In Spring Boot 1.3 and earlier, application classes are packaged at the root of the fat file. This means that they are in the path of the system class loader class. With a standard model with a parent first delegation, this would mean that application classes would be loaded by the system class loader, not Spring by the boot class loader. This is problematic because it is only a Spring bootloader class loader that can load classes from dependencies that are nested inside a fat jar. As a result, the application cannot load classes of any of its dependencies.

Spring Boot 1.3 overcame this problem using the unconventional delegation model for its class loader. He created a new class loader using URLs from the system class loader, but did not use the system class loader as a parent - instead, the system class parent loader was used. This meant that the Spring Boot class loader would be used to load application classes in the root jar and application dependency classes in nested banks.

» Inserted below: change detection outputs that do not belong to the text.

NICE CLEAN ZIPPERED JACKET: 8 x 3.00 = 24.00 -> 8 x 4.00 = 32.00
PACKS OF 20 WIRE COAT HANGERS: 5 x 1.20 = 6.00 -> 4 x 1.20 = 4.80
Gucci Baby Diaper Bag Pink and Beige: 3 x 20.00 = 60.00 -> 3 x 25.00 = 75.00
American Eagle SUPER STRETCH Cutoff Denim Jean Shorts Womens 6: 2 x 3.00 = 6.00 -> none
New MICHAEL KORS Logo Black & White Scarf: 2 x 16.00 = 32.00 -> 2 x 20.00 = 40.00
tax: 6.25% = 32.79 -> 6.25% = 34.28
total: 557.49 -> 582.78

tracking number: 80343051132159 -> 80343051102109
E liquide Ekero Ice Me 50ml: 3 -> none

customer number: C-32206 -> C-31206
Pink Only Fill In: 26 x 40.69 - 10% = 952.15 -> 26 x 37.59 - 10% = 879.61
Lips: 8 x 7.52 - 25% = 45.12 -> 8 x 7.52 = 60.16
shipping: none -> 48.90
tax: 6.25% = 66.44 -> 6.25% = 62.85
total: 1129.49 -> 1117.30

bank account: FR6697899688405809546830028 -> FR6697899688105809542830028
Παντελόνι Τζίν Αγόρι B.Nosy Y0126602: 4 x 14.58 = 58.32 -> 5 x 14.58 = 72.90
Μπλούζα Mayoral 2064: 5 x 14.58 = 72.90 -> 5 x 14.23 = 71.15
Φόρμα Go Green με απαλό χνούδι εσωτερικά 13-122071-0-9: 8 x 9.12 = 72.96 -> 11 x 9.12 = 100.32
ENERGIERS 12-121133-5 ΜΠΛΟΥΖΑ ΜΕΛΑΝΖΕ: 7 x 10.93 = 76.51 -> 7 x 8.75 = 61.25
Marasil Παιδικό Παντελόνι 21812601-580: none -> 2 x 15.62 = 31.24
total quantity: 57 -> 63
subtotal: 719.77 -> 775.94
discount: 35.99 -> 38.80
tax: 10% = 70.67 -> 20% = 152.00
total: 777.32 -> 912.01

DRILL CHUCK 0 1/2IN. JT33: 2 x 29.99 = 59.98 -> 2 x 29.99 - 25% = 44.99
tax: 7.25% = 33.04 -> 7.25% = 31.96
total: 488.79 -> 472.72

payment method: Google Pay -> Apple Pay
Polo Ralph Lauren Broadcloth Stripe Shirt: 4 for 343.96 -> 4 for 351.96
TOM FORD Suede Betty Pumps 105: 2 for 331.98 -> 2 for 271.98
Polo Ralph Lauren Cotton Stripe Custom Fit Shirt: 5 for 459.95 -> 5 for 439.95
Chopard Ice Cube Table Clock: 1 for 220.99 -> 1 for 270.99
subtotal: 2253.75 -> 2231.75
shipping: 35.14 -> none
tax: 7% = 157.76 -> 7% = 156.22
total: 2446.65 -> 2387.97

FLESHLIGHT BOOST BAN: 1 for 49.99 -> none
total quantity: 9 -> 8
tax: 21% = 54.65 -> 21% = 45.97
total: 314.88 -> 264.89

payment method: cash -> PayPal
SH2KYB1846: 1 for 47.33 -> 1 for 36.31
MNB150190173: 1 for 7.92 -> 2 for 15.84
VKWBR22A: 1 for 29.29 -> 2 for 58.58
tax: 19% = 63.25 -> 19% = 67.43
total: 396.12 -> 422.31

This approach had some disadvantages. First, it made the Spring Boot class bootloader quite complex. Second, he violated a number of assumptions that Java agents make about how their classes will load. We worked on several of them, but it became clear that we are fighting a lost battle.

Spring Boot 1.4 shuffles the jar to place application classes in BOOT-INF/classes (it also moves nested jars to BOOT-INF/lib , but this does not affect the perspective of loading the class). Moving application classes to BOOT-INF/classes means that they are no longer in the class path of the system class loader. This means that the Spring Boot class loader can be configured to load classes from BOOT-INF/classes and from jars to BOOT-INF/lib and use the system class loader as a parent. Java agents can be packaged in the root jar, from where they will be loaded by the system class loader, as usual.

For further reading, you may be interested in the message of the command in which the change was made , and other problems with which it refers.